Bundesinnenminister Alexander Dobrindt (CSU) hat im Innenausschuss des Bundestags die Einschränkung des Zugangs zu Integrationskursen verteidigt und dies mit einer Kostenexplosion in den Vorjahren begründet. Die Öffnung der Kurse für breitere Teilnehmerkreise unter der Ampel-Koalition, einschließlich vieler ukrainischer Kriegsflüchtlinge und Asylbewerber, führte zu stark gestiegenen Ausgaben, die den Bundeshaushalt belasteten und oft zusätzliche Mittel erforderten.

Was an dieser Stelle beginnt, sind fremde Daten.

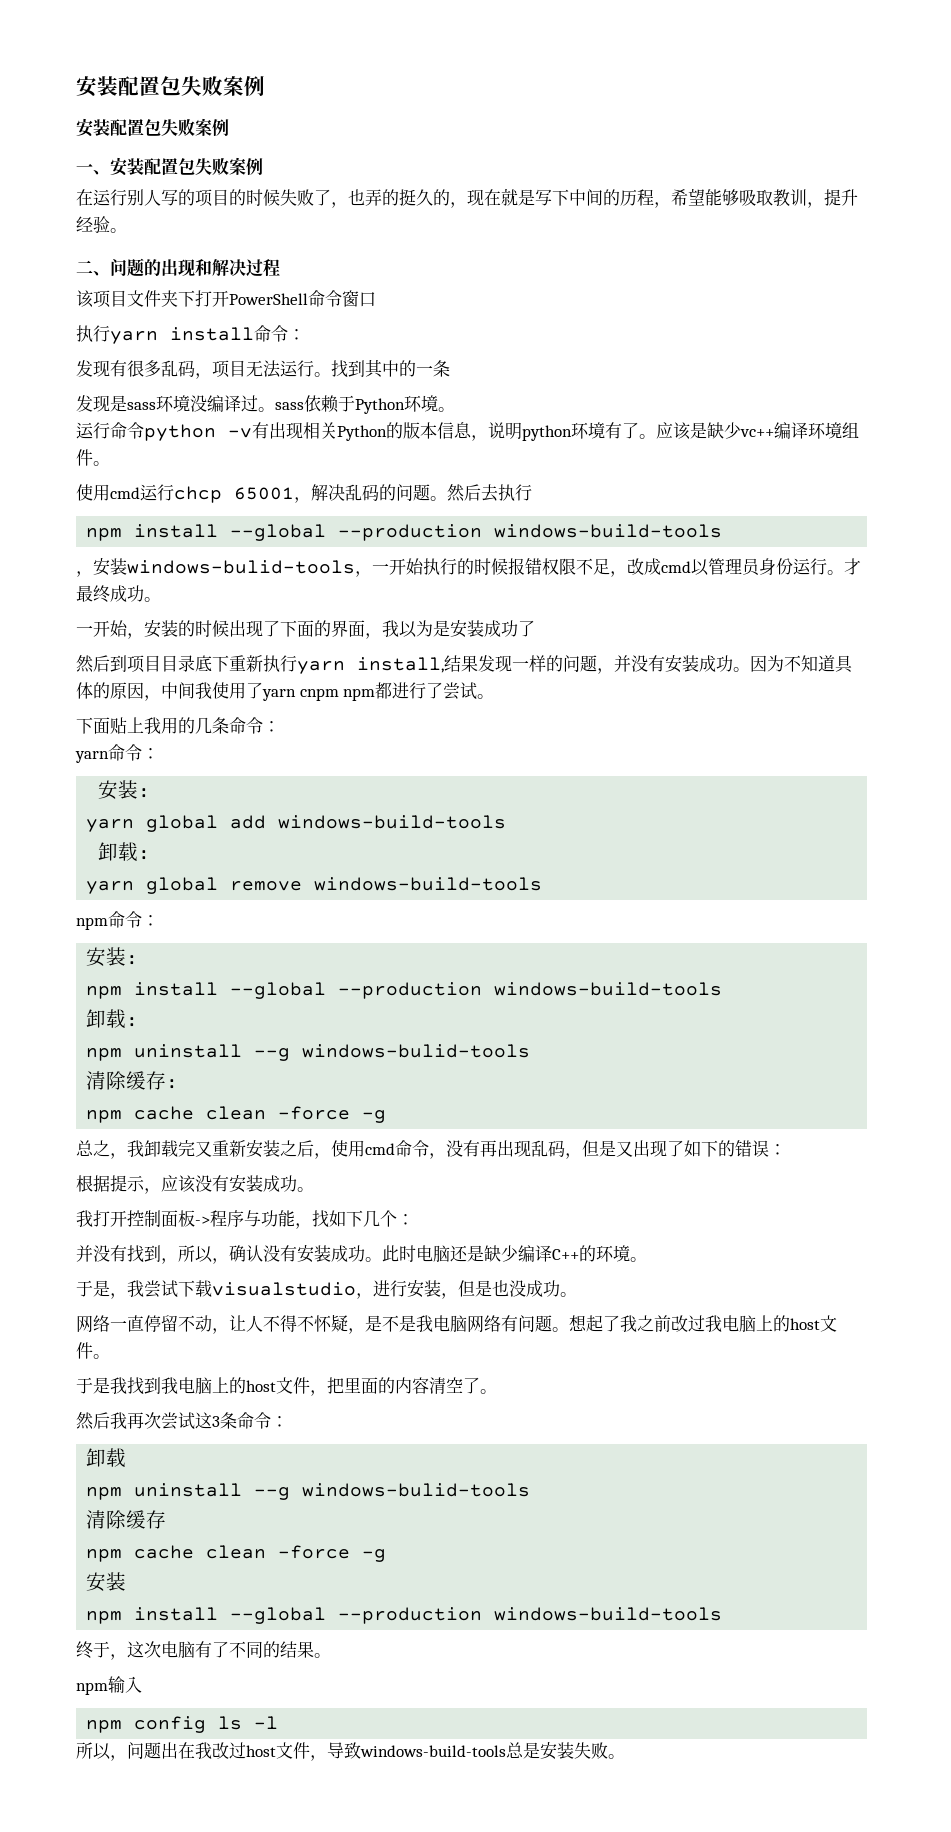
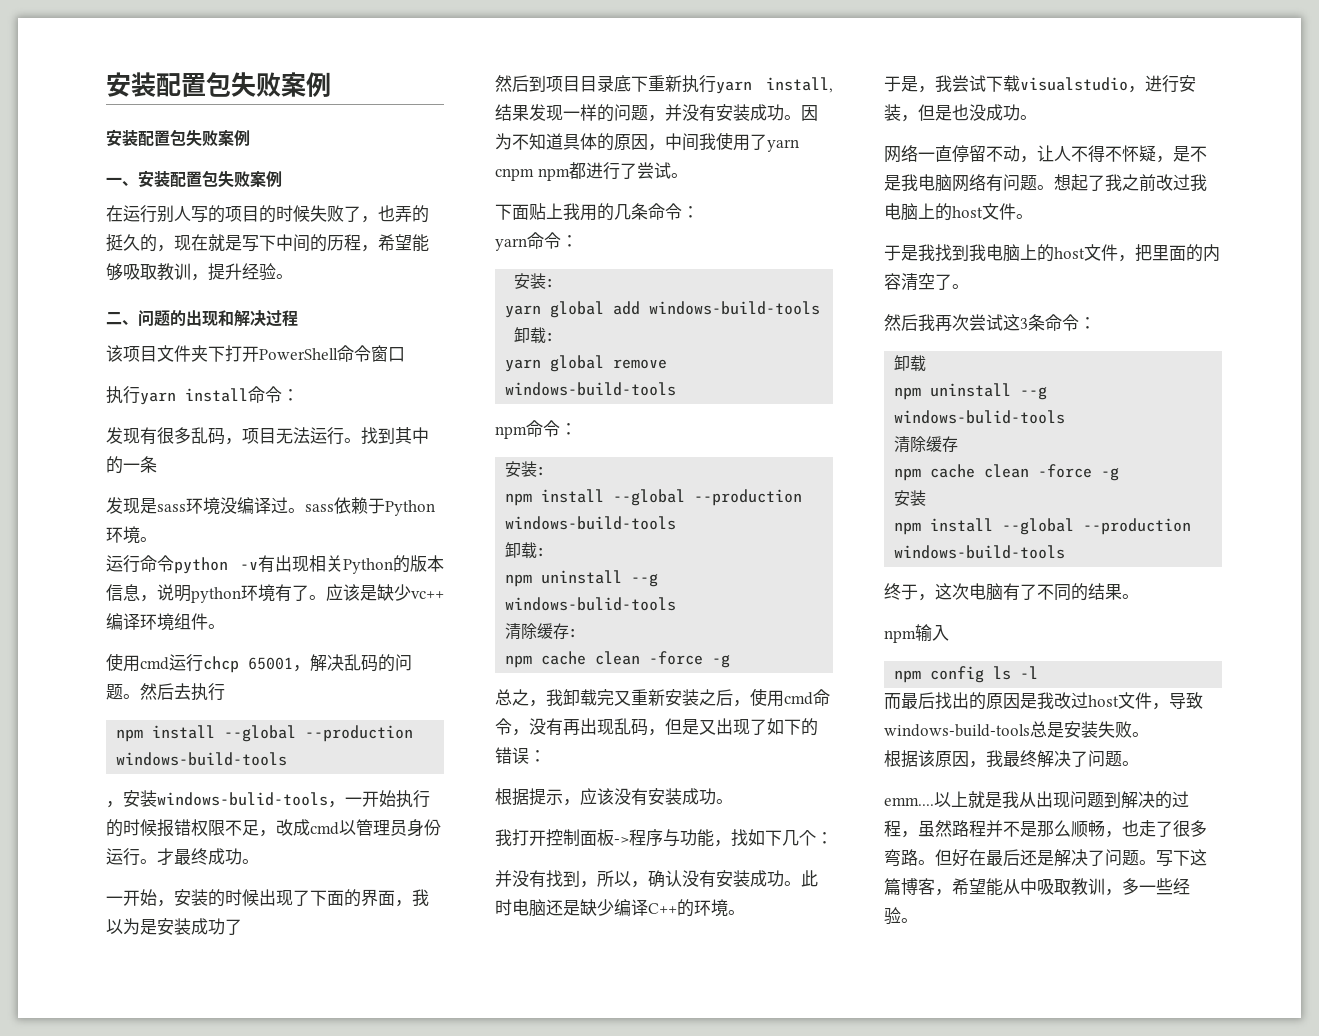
[76,1742,195,1761] 所以，问题出在 -> [884,692,1037,710] 而最后找出的原因是
(625, 1756) none -> [884,750,1139,768] [884,791,1189,809] [884,820,1207,838] [884,849,1207,867] [884,878,1190,896] [884,907,918,925] // 根据该原因，我最终解决了问题。 // emm....以上就是我从出现问题到解决的过程，虽然路程并不是那么顺畅，也走了很多弯路。但好在最后还是解决了问题。写下这篇博客，希望能从中吸取教训，多一些经验。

Ab Anfang Februar wurden daher bestimmte Gruppen wie Asylbewerber im Verfahren, Geduldete, Ukrainer und EU-Bürger vom Zugang ausgeschlossen, mit Ausnahme anerkannter Flüchtlinge oder zur Teilnahme Verpflichteter. Dobrindt erwartet durch diese Maßnahmen eine Einsparung von etwa der Hälfte der Ausgaben, was die Kosten für 2027 auf 600 bis 650 Millionen Euro senken könnte, und betont die Priorität der Arbeitsintegration.